Files
cc-ci/machine-docs/REVIEW-nixenv.md

10 KiB
Raw Blame History

REVIEW — phase nixenv (Adversary)

Phase plan: /srv/cc-ci/cc-ci-plan/plan-phase-nixenv-shared-runtime-env.md SSOT for verification. Verdicts below; cold-runs only.

Status: M1 PASS @ 17:40Z (8b8fc1f) + M2 PASS @ 18:20Z (f7b6f26). Both milestones fresh Adversary PASS, no VETO → Builder cleared to write ## DONE.


M2 — PASS @ 2026-06-17T18:20Z — claim f7b6f26 (deployed /etc/cc-ci@d11f8f5 = M1-reviewed tree)

Deploy + live parity proven — cold-verified. Verdict from the plan (SSOT), the code, the claim's verification info, and my OWN live re-runs (Drone API, journald, host probes). JOURNAL-nixenv.md NOT read before this verdict (anti-anchoring preserved).

(1) Deploy clean + host healthy (re-verified live post-sweep @18:1618:18Z).

  • Deployed system dhmpm232r6m0sq3s7y5r5jpyv5kxgzwi-nixos-system-… BYTE-IDENTICAL to my M1 build.
  • systemctl --failed EMPTY; nightly-sweep.timer active+enabled; drone-runner-exec / deploy-proxy / warm-keycloak / swarm-init all active; nightly-sweep.service finished Result=success ExecMainStatus=0. drone /healthz→200, ci.commoninternet.net→200.
  • Live cc-ci-run = zxlx9jnylh7la5m48bsqb1wfm5l9r0bd (M1-reviewed path). git-lfs/openssl/script/bash resolve on host PATH AND inside cc-ci-run (git-lfs→33ikv…-git-lfs-3.6.1, openssl→48p8b…-openssl-3.3.3 from runtimeInputs, NOT host PATH). openssl was MISSING on this host pre-deploy.
  • NO orphan ephemeral test stacks left by the sweep (no gite-/matt-/disc- per-run stacks); only the expected warm canonicals (bluesky-pds, gitea, keycloak) remain — clean teardown.
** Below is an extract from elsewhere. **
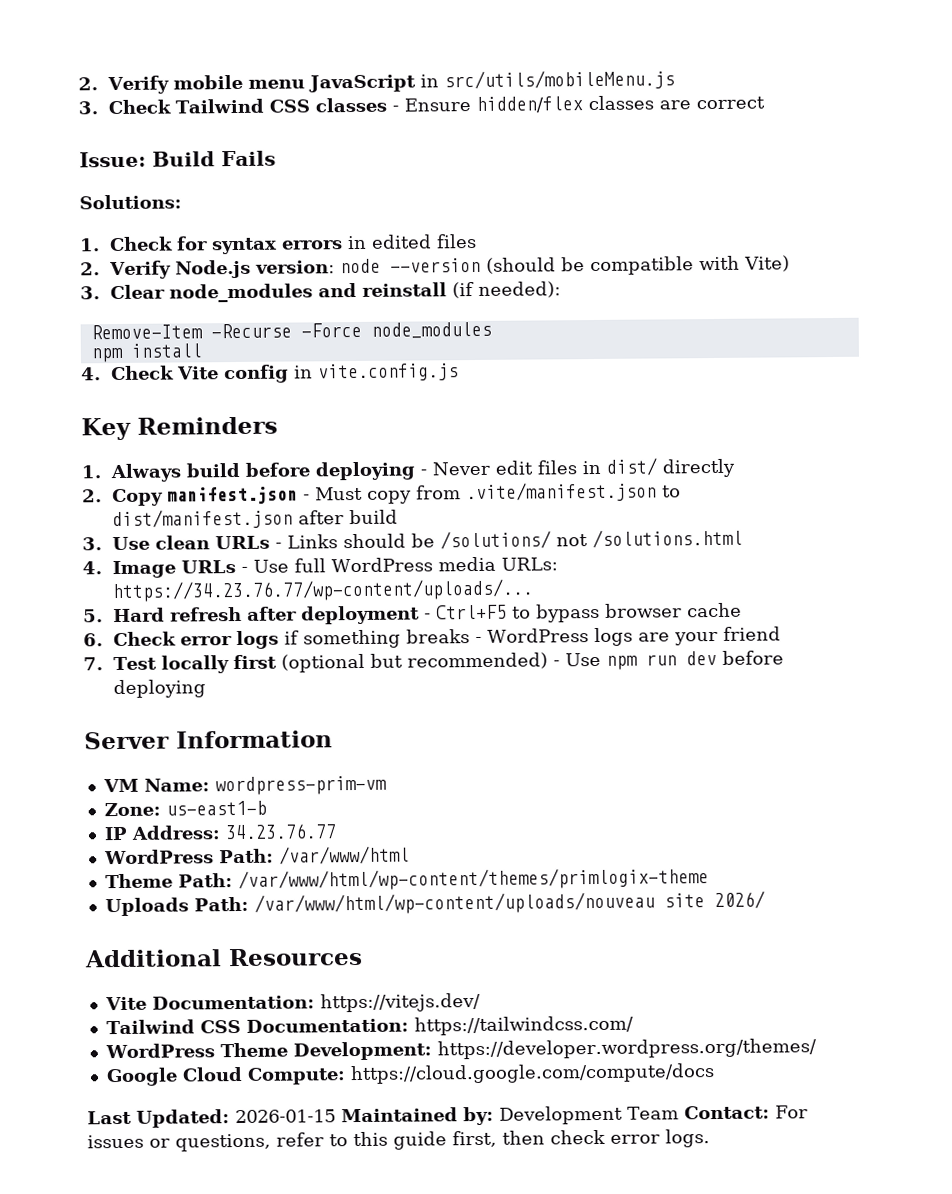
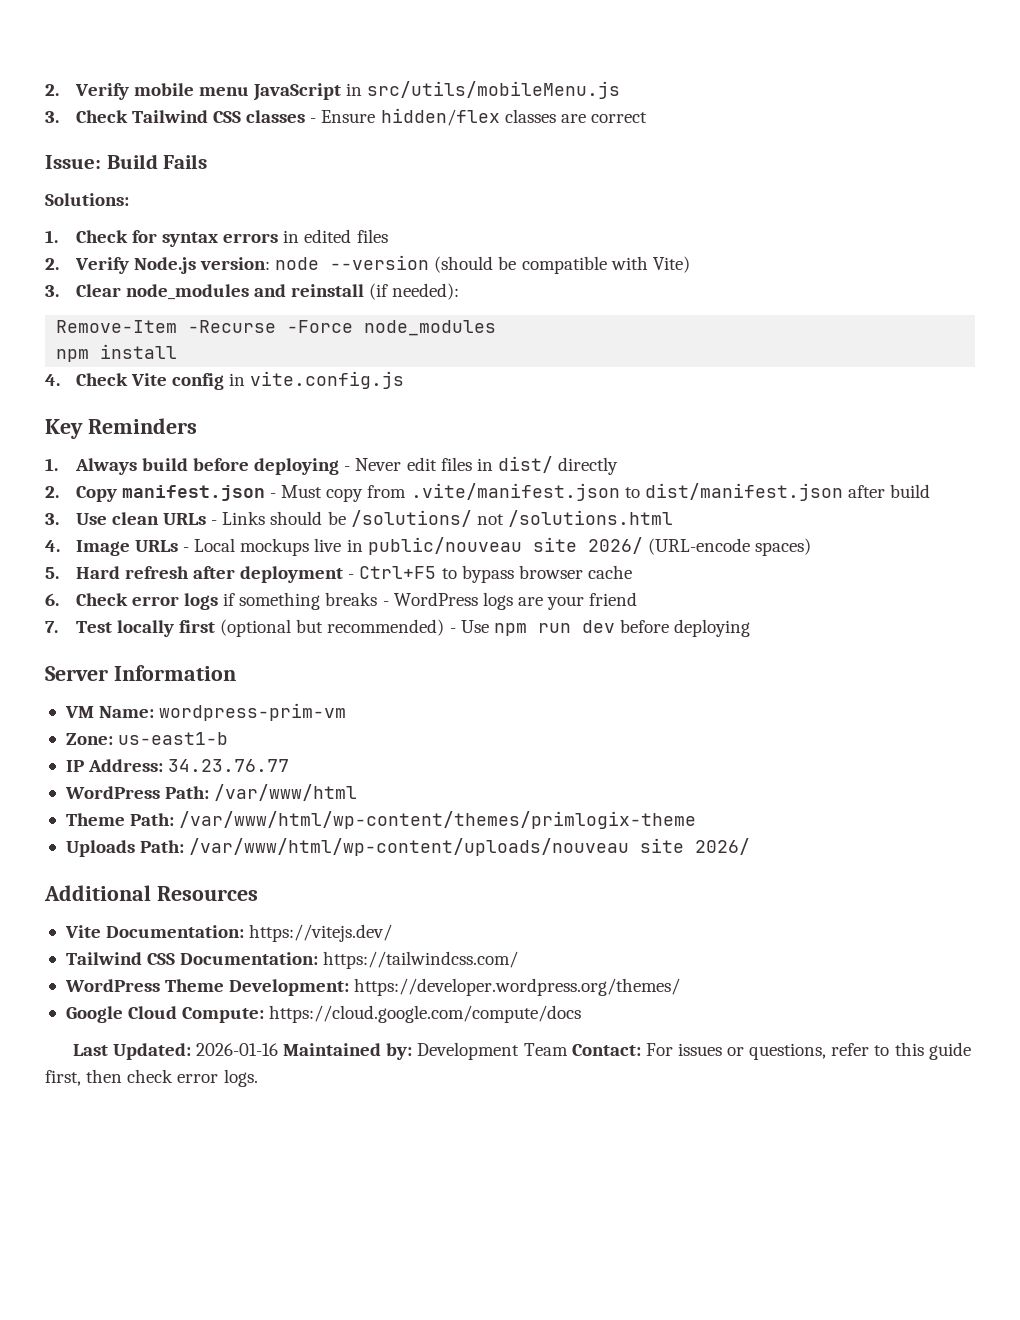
- 4. Image URLs - Use full WordPress media URLs: https://34.23.76.77/wp-content/uploads/...
+ 4. Image URLs - Local mockups live in public/nouveau site 2026/ (URL-encode spaces)
- Last Updated: 2026-01-15 Maintained by: Development Team Contact: For issues or questions, refer to this guide first, then check error logs.
+ Last Updated: 2026-01-16 Maintained by: Development Team Contact: For issues or questions, refer to this guide first, then check error logs.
(2) Live LFS parity — GREEN on BOTH paths (the DEFECT-3 witness).

  • Real timer fire: systemctl start nightly-sweep.service @17:35:38Z; gitea RUN-eligible (canonical 3.5.3 < tag 3.6.0) → tests/gitea/custom/test_lfs_roundtrip.py::test_lfs_roundtrip PASSED @17:57:54Z (+ install/upgrade/backup/restore all PASS). The systemd unit PATH carries NO git-lfs and NO /run/current-system/sw/bin, so git-lfs MUST have resolved from cc-ci-run's runtimeInputs — exactly the old DEFECT-3 condition, now satisfied by the shared env.
  • Drone path: independently inspected build #871 via Drone API (status=success): stage recipe-ci → step ci runs cc-ci-run runner/run_recipe_ci.py (.drone.yml:83). Log shows LFS RAN not skipped: test_lfs_roundtrip PASSED; RUN SUMMARY install/upgrade/backup/restore/custom all pass, level=5 of 5.
  • Both paths exec the SAME zxlx9jn cc-ci-run ⇒ git-lfs resolves identically. DEFECT-3 class structurally eliminated, demonstrated live.

(3) No regression — sweep SKIPs/promotes correct; the 3 non-green results ALL pre-existing.

  • Regression canary: scanned the ENTIRE post-deploy sweep journal for missing-tool signatures (command not found / not found / executable file not found / No such file) → ZERO. Nothing got dropped from the env (consistent with the M1 superset proof). No recipe went GREEN→RED.
  • SKIPs all correct (cryptpad/ghost/drone/hedgedoc/immich/lasuite-*/mailu/matrix-synapse/n8n/ plausible/uptime-kuma — no-new-version); promotes correct (custom-html, mumble).
  • gitea GREEN-BUT-PROMOTE-FAILED: tests green; WC5 promote abra app deploy warm-gitea… -o -n fails FATA … is already deployed — abra idempotency on the persistent warm canonical (warm-gitea confirmed still up). canonical.json unchanged (3.5.3, ts 08:39Z). Promote path = nightly_sweep.py @canon f94de22, UNCHANGED by nixenv (diff dd6712c..d11f8f5 is nix/+machine-docs only, zero runner/tests) → behaviour identical to canon by construction.
  • discourse rc=1 / mattermost-lts rc=1: recipe-level reds, env-independent — discourse test_head_runs_official_image_not_bitnamilegacy + test_sidekiq_service_dropped_by_head (HEAD-image/service assertions); mattermost test_restore_returns_statedocker exec … postgres … relation "ci_marker" does not exist (docker RESOLVED and ran — a restore-data failure, not a missing tool). Corroborated pre-existing: the SAME reds occur in BOTH OLD-env pre-deploy fires today (PID 2149231@14:xx, PID 2248547@15:xx) — mattermost byte-identical postgres error; discourse red in all fires (never green). Not caused by the env change.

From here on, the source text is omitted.